Les principaux facteurs prévisionnels sont endoscopiques avec la taille des varices œsophagiennes et la présence de signes rouges (marbrures, zébrures, vésicules). En France, on distingue 3 stades : stade 1 : petites varices, de taille < 5 mm et disparaissant à l’insufflation; stade 2 : grosses varices, de taille > 5 mm, ne disparaissant pas à l’insufflation et non confluentes; stade 3 : grosses varices, de taille > 5 mm, ne disparaissant pas à l’insufflation et confluentes [4]. Les varices gastriques sont souvent associées aux varices œsophagiennes mais peuvent être isolées. Leur prévalence au moment du diagnostic de la cirrhose est estimée à 20% [5].

Le risque hémorragique annuel est de 5% pour les varices de petite taille et de 10% pour celles de grande taille.

La fonction hépatique évaluée par le score de Child-Pugh et la présence d’une ascite sont également prédictifs de rupture. Parmi les facteurs hémodynamiques, les malades ayant un gradient de pression sus-hépatique au dessus de 12 mmHg [6] ont un risque de rupture. Aucune hémorragie n’a été reportée chez les malades ayant un gradient de pression sus-hépatique inférieur à 12mmHg et cette valeur est considérée comme la valeur seuil du risque hémorragique. La tension de la paroi variqueuse joue vraisemblablement un rôle déterminant dans la survenue de la rupture. Selon la loi de Laplace, la tension du mur variqueux est directement liée au diamètre de la varice et inversement proportionnelle à l’épaisseur de la paroi. Ainsi, une augmentation de la taille ou une diminution de l’épaisseur de la paroi va augmenter la tension exercée par la paroi variqueuse et ainsi le risque hémorragique. La tension pariétale au niveau de la varice est estimée par la pression transpariétale mesurée par la différence entre la pression intravariqueuse et la pression intraluminale œsophagienne. Cette pression transpariétale variqueuse peut être mesurée endoscopiquement grâce à un capteur de pression posé sur la varice. Certains ont trouvé une relation entre une pression intravariqueuse supérieure à 15 mmHg et le risque hémorragique [7].
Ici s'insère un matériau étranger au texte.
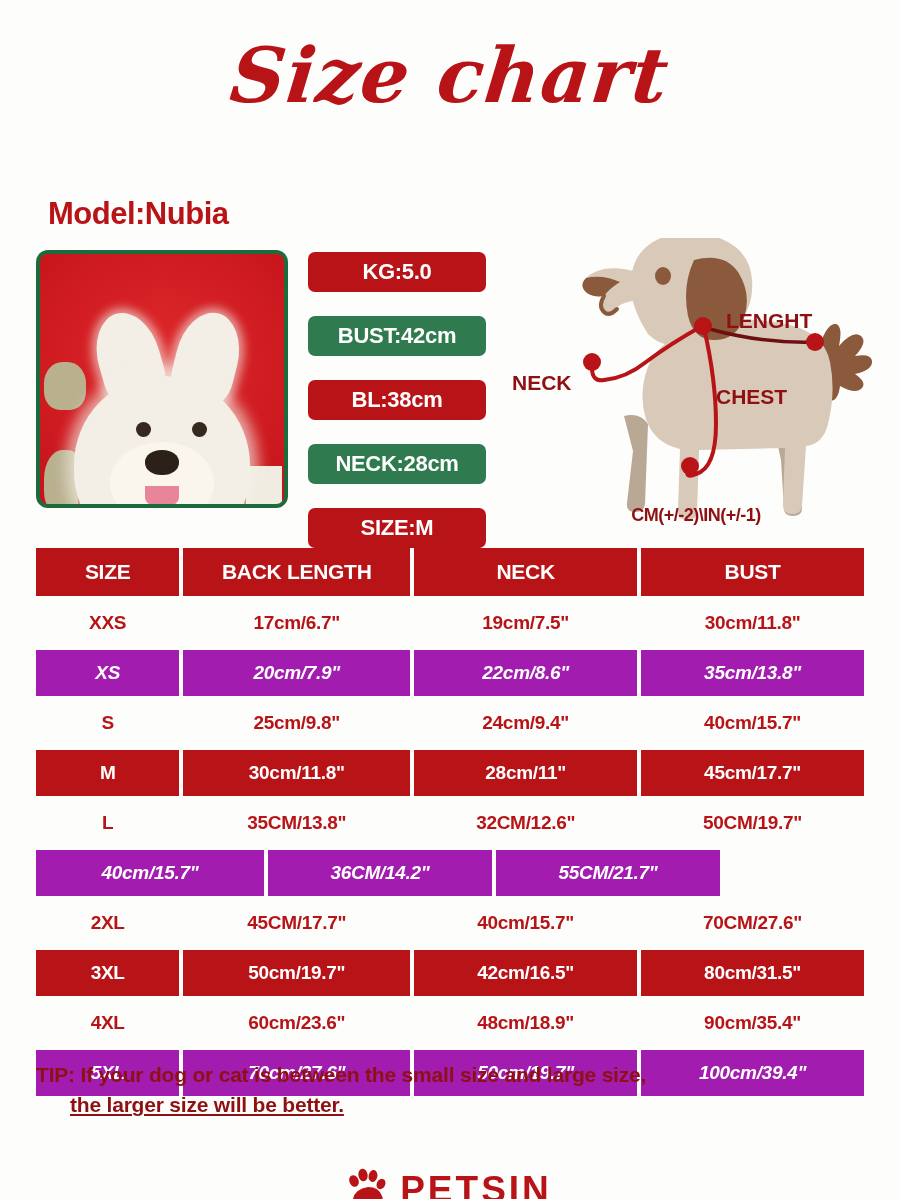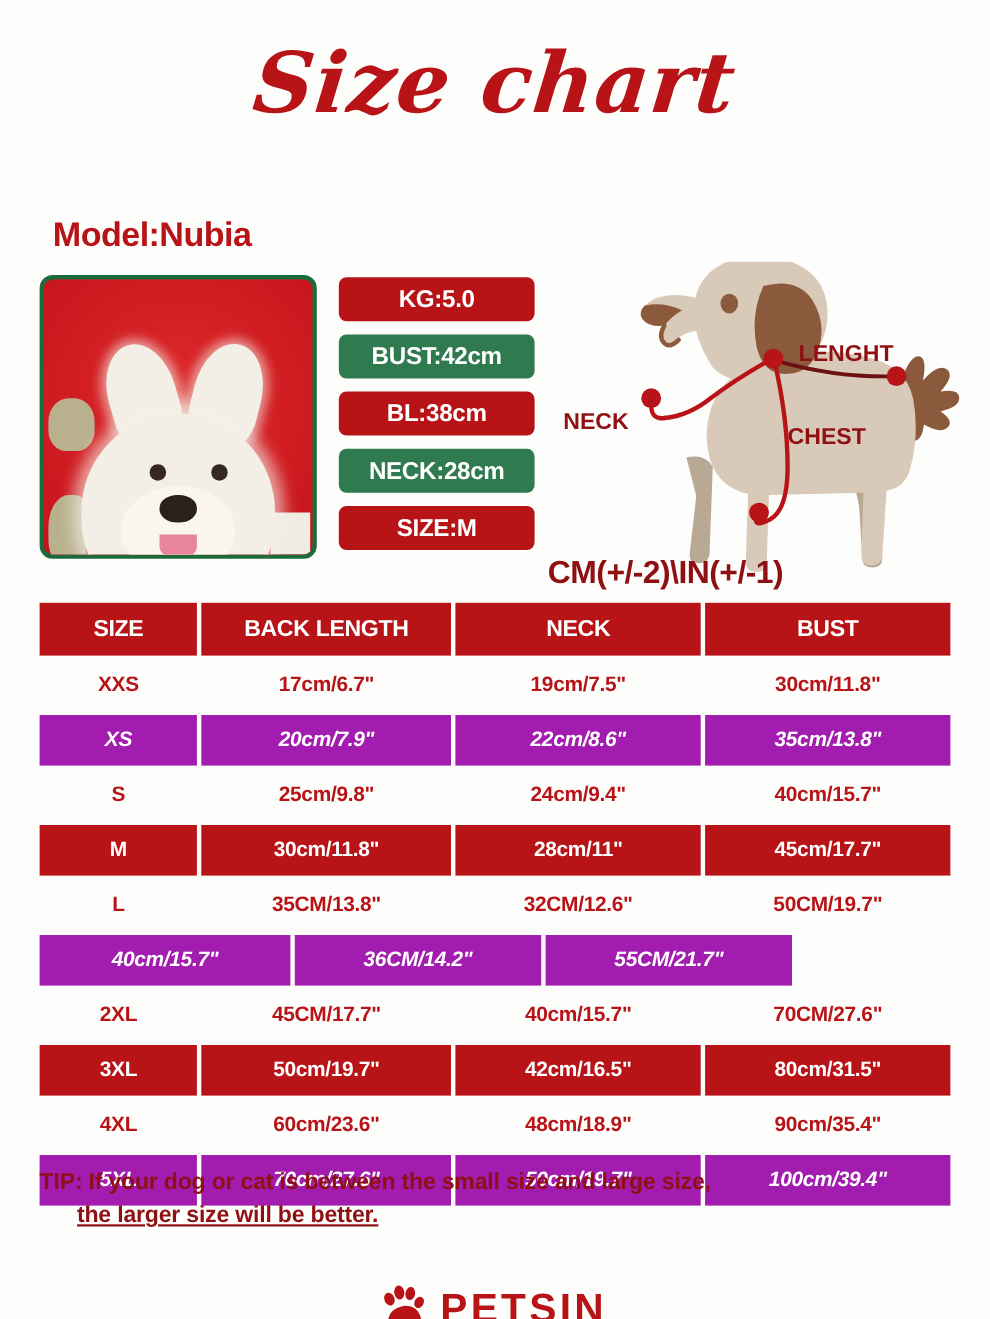"KG:5.0" .badge { margin-bottom: 12px -> 24px }
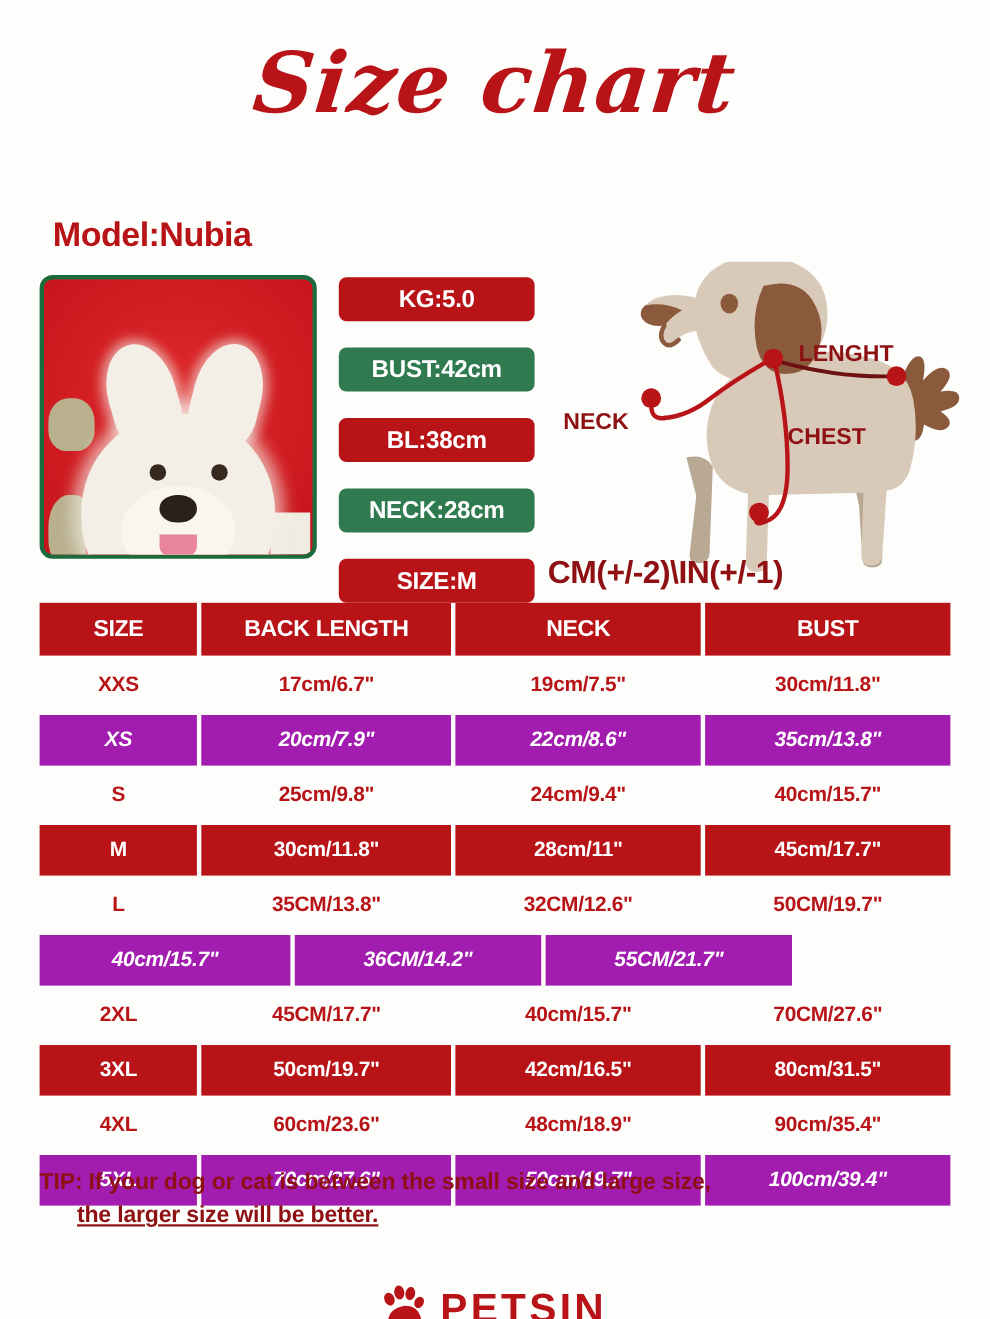"CM(+/-2)\IN(+/-1)" .cm-note { font-size: 29px -> 18px; text-align: left -> center }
Des index prédictifs de la première hémorragie par rupture de varices œsophagiennes ont été proposés. L’index le plus utilisé associe des critères endoscopiques et le score de Child Pugh [8] alors que les autres ne retiennent que des critères endoscopiques [9-11]. Selon le score italien [8], le risque de première hémorragie chez un malade Child-Pugh A avec de petites varices œsophagiennes est de 6% alors que ce risque est de 76% chez un malade Child-Pugh C ayant de grosses varices œsophagiennes avec des signes rouges. Ces index ont cependant une valeur prédictive positive assez faible en raison surtout d’une sensibilité médiocre (20 à 30%) [12].

La prise d’AINS et d’aspirine majore également le risque hémorragique [13].

Facteurs prévisionnels de mortalité de l’hémorragie

Classiquement, la mortalité à un an est de 30% à 50%. La mortalité précoce à 42 jours est essentiellement liée aux décès survenant lors de la première semaine suivant l’épisode hémorragique. En fait, cette mortalité a diminué en raison d’une prise en charge plus précoce et mieux adaptée tant médicalement qu’endoscopiquement [14]. Les principaux facteurs pronostiques de survie sont le degré d’insuffisance hépatocellulaire (mortalité de 20% chez les malades classé A selon Child-Pugh et 60% chez les malades classés C) et la sévérité de l’épisode hémorragique.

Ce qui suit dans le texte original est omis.